I observe a memory leak if kernels taking assumed-shape arrays as arguments are executed many times. The same does not happen with assumed-size or explicit-size arrays. I attach a small example that compares both.
Here some additional info:
nvfortran 25.9-0 64-bit target on x86-64 Linux -tp znver4
Driver Version: 580.105.08 CUDA Version: 13.0
NVIDIA RTX 6000 Ada Geneneration
assumed_shape_leak_test.cuf.txt (2.9 KB)
Hi hagen.radtke and thanks for the report!

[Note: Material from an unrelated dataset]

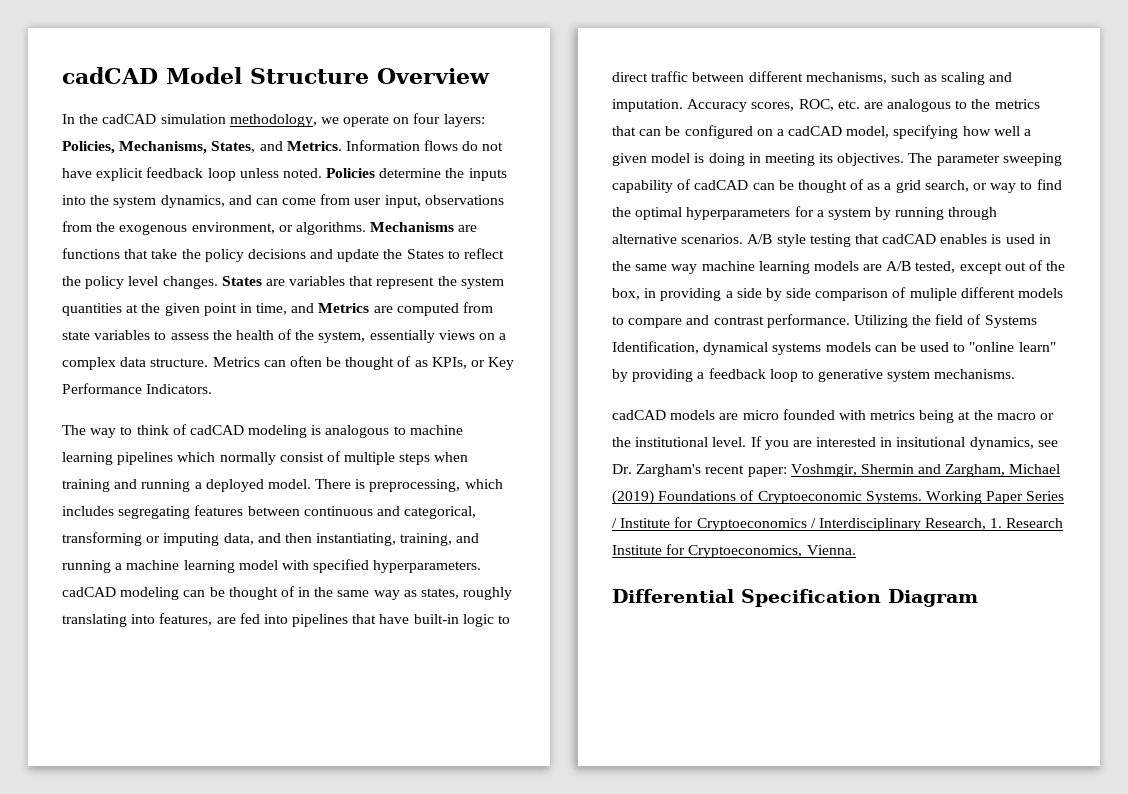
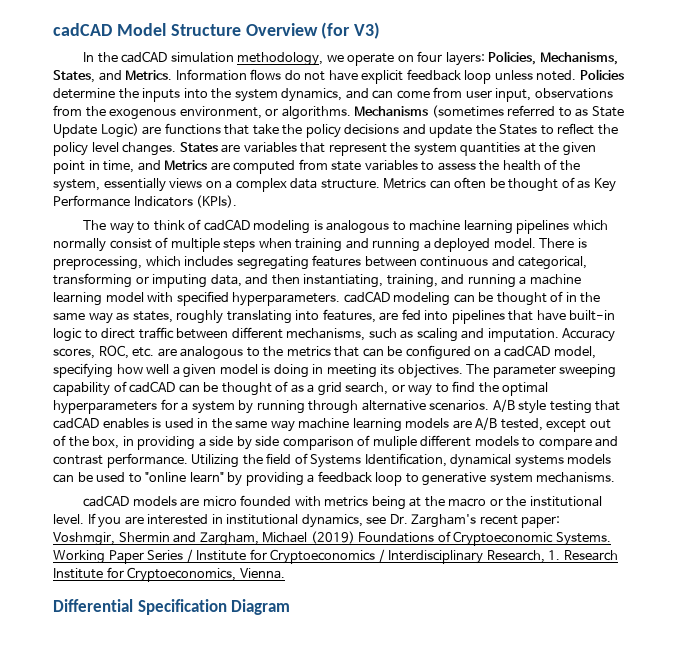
(490, 76) none -> [321,22,381,39] (for V3)
(455, 227) none -> [431,105,624,118] [53,123,139,138] (sometimes referred to as State Update Logic)
[431,357,515,370] [62,383,213,394] KPIs, or Key Performance Indicators. -> [593,178,616,192] [53,195,238,208] Key Performance Indicators (KPIs).
[896,437,966,447] insitutional -> [226,514,299,525] institutional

It’s an interesting one. The memory leak is coming from the device descriptors which need to be allocated for assumed-shape arrays when passed as arguments to the kernel. I looked at the assembly and do see the cudaFree calls (via the “pgf90_dev_auto_dealloc_i8” runtime calls), but they don’t seem to get triggered.
I added an issue report, TPR #38635, and sent it to engineering for investigation.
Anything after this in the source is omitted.